_What you need to do:_
Every record needs to be repeated exactly; its pictures do not.

[Change listing data]
§ §

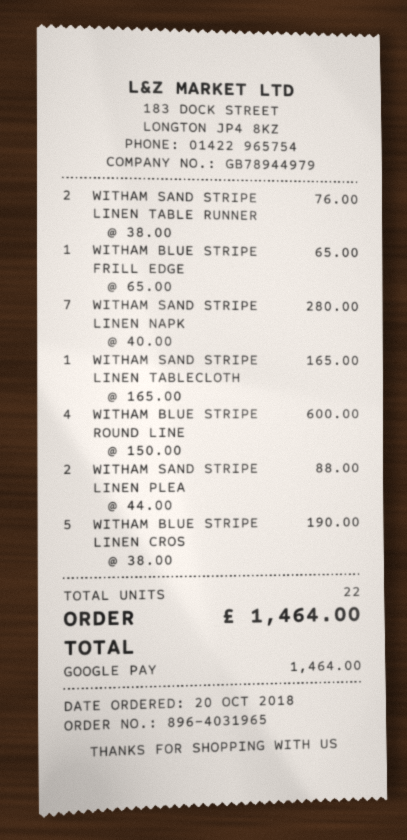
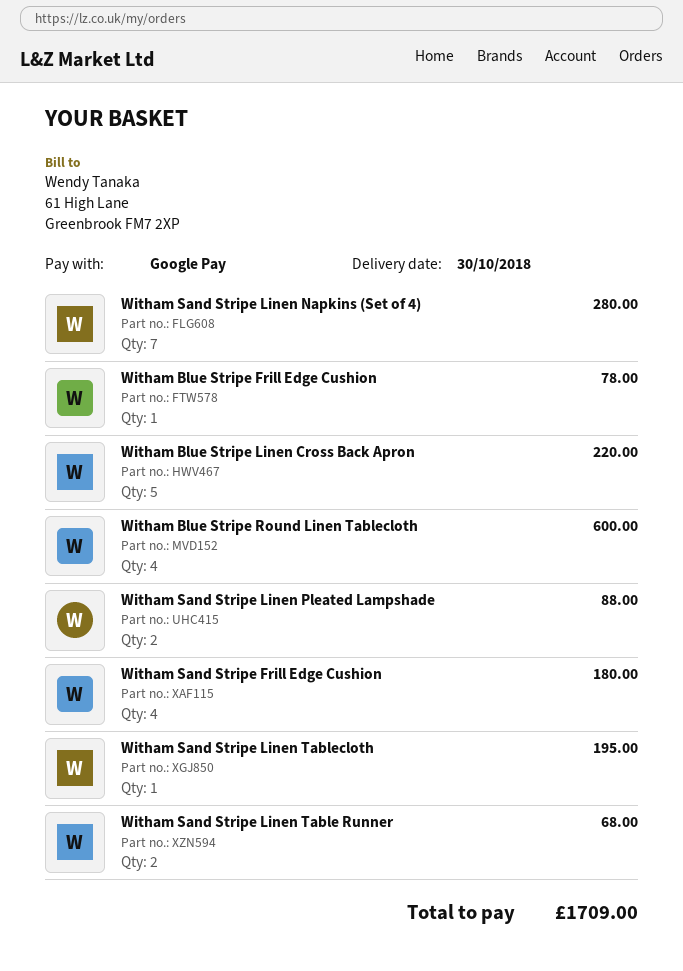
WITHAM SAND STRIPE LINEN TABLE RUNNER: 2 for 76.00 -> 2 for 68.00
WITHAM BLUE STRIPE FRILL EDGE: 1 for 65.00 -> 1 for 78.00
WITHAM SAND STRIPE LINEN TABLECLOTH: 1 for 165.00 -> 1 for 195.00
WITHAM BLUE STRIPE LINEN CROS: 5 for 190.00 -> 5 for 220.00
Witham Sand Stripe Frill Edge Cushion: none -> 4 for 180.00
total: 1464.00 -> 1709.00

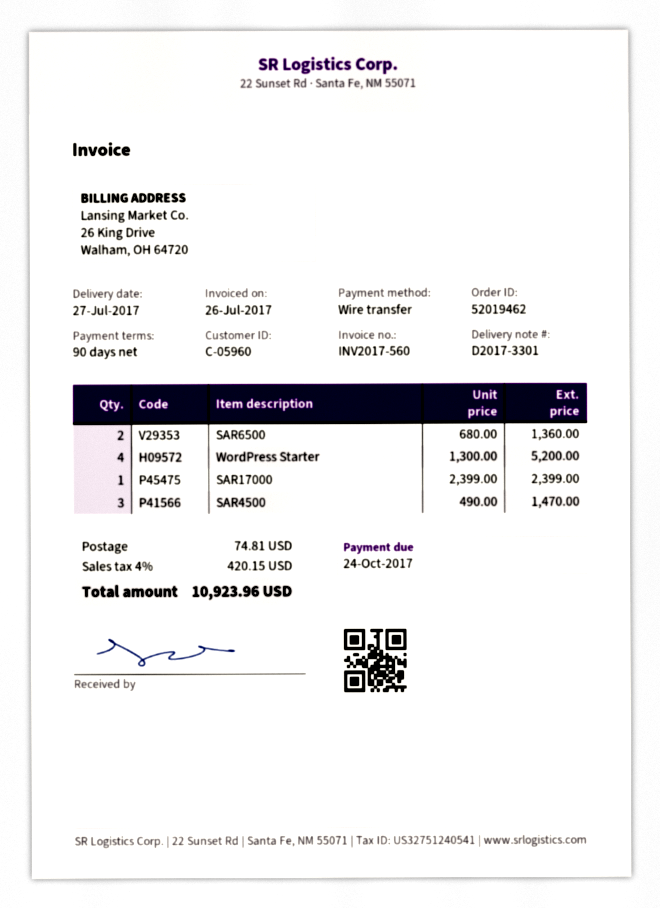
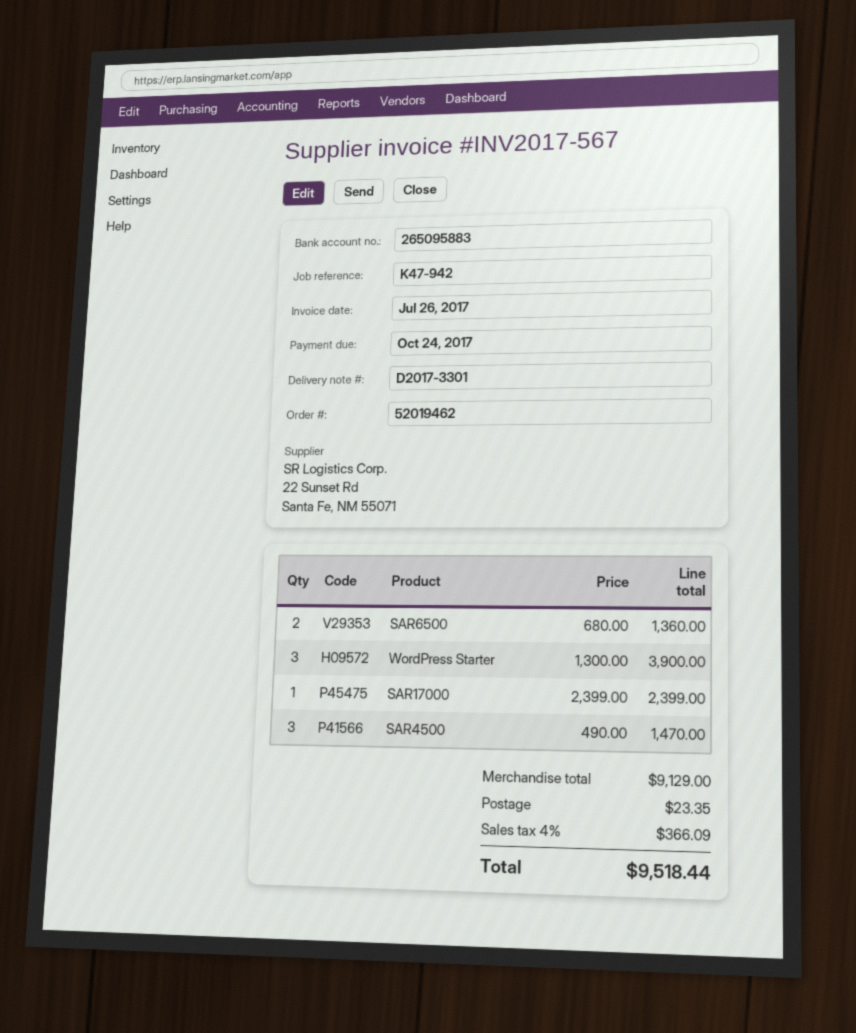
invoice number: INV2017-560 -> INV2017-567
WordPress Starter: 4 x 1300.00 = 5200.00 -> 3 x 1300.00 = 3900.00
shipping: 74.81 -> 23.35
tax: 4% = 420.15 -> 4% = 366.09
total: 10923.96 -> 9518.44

§ §

_Response below:_
WITHAM SAND STRIPE LINEN TABLE RUNNER: 2 for 76.00 -> 2 for 68.00
WITHAM BLUE STRIPE FRILL EDGE: 1 for 65.00 -> 1 for 78.00
WITHAM SAND STRIPE LINEN TABLECLOTH: 1 for 165.00 -> 1 for 195.00
WITHAM BLUE STRIPE LINEN CROS: 5 for 190.00 -> 5 for 220.00
Witham Sand Stripe Frill Edge Cushion: none -> 4 for 180.00
total: 1464.00 -> 1709.00

invoice number: INV2017-560 -> INV2017-567
WordPress Starter: 4 x 1300.00 = 5200.00 -> 3 x 1300.00 = 3900.00
shipping: 74.81 -> 23.35
tax: 4% = 420.15 -> 4% = 366.09
total: 10923.96 -> 9518.44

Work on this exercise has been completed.